Photography, like any hobby, can be a challenge to master. I would consider myself far from a photographer– but I have mastered some simple things that result in better photographs. Definitely good enough “family” photos that are a step up from iPhone shots.

I wanted to share some of my quick and easy tips for taking better baby photos specifically– though the tips could certainly be applied more broadly too. Again, I’m no photographer. If I can do this, you can too.


First, I’d like to offer the advice of considering an online course. If you want to really dive into this, I highly recommend taking a photography course, specifically for photographing children and specifically if you want to use a “real” camera. I took this course that a friend from high school put together. It has been more than a few years since I took it, but I still mentally have found myself referring back to the fundamentals I learned throughout it.

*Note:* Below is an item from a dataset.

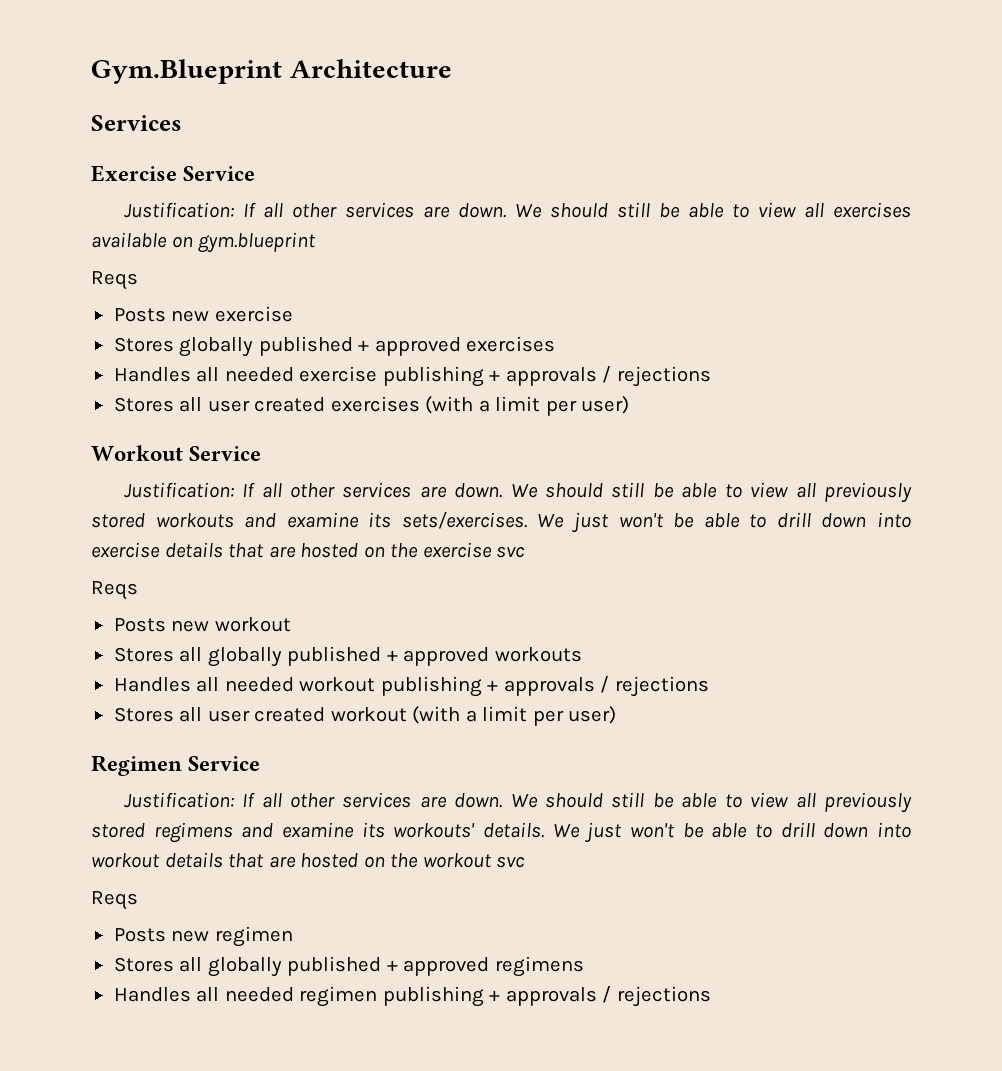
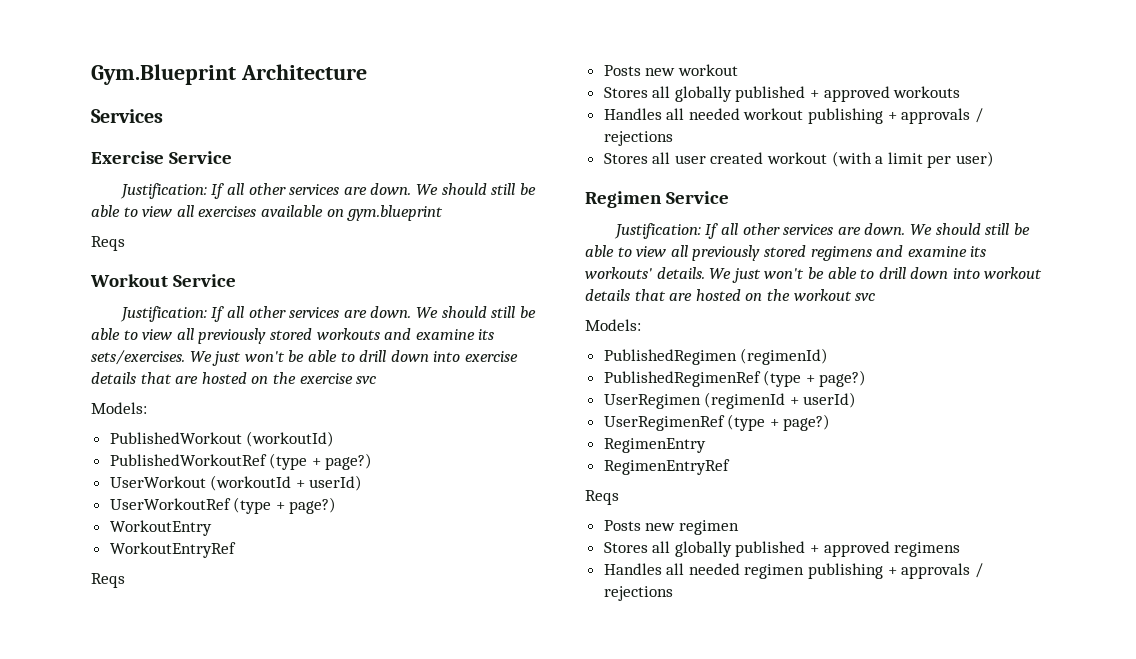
[113,306,293,322] [113,336,556,357] [113,366,711,387] [113,396,630,416] // Posts new exercise // Stores globally published + approved exercises // Handles all needed exercise publishing + approvals / rejections // Stores all user created exercises (with a limit per user) -> (125, 243) none
(526, 552) none -> [91,402,147,414] [109,431,335,447] [109,453,373,470] [109,475,363,491] [109,497,337,514] [109,520,212,536] [109,542,236,558] // Models: // PublishedWorkout (workoutId) // PublishedWorkoutRef (type + page?) // UserWorkout (workoutId + userId) // UserWorkoutRef (type + page?) // WorkoutEntry // WorkoutEntryRef
(526, 862) none -> [585,319,641,331] [603,348,829,365] [603,370,867,387] [603,392,857,409] [603,414,831,431] [603,438,706,453] [603,459,730,475] // Models: // PublishedRegimen (regimenId) // PublishedRegimenRef (type + page?) // UserRegimen (regimenId + userId) // UserRegimenRef (type + page?) // RegimenEntry // RegimenEntryRef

Second, the best camera is the one you have available to you. I think there’s a misconception that you need an expensive DSLR or mirrorless camera to take incredible photos. The reality is that phone cameras have gotten so good that as long as you follow some simple tips, you can take great shots with just your iPhone. (And isn’t having any photo better than not having one because you were waiting for the right gear?) Even Annie Leibovitz agrees. 


Okay, but let’s say you want to get a real camera or have one already and want to take better photos…. here are my quick tips for beginners. (Again, a disclaimer that I wouldn’t consider myself a photographer, but just a normal person with a desire for better photographs… So I wouldn’t say these are professional tips, but just what works for me!)

GO MIRRORLESS. If you haven’t purchased a camera yet, I would recommend going for a mirrorless camera. These are much lighter than the bulkier DSLRs. I have the Sony a7iii and love it. Of course there are plenty of other options you can go with, but after I did a ton of research, I went for the Sony a7iii specifically because of its eye tracking technology. (Originally I picked it so I could take better photos of myself with my tripod but its been a blessing for a baby on the go!)

PICKING THE RIGHT LENS. Skip the kit lens (that is, a lens that comes with the body of a camera) and instead, purchase the body separately and pick a versatile lens. A kit lens is fine, but will have its limits. A really popular versatile lens is a 50mm, so much so that it’s often called the “nifty fifty.” While I have a 50mm lens, the lens I use the most– especially for everyday shooting– is a 35mm. Again, I did lot of research and chose Sony’s 35mm F1.8 because of its size and capabilities. There are 35mm lenses that have more bandwidth, but I went with one that was light making it easier to carry around. It’s also so much more compact than the bigger 35mm lens that for me it was worth giving up some technical aspects that I may or may not even utilize. I don’t think twice about putting my camera in my diaper bag because it’s not heavy or bulky. A 50mm lens will also require you to stand a bit further back from your subject to get it all in the frame and I like that with the 35mm you can stay super close and get the shot– very similar to taking a photo with an iPhone. (Here’s a good article that does a better job explaining the difference between the 35mm and 50mm lenses and why the 35mm works great for photographing kids.)

NATURAL LIGHT. Whether you’re taking a photograph with your phone or a real camera, natural light is KEY. If you’re just capturing a candid moment, don’t stress about the light and instead get the shot. But if you’re setting up a photograph, make sure you’re taking into account your light source. When I’m inside, I make sure all lights are off and shoot at the brightest part of the day with all blinds/window treatments open.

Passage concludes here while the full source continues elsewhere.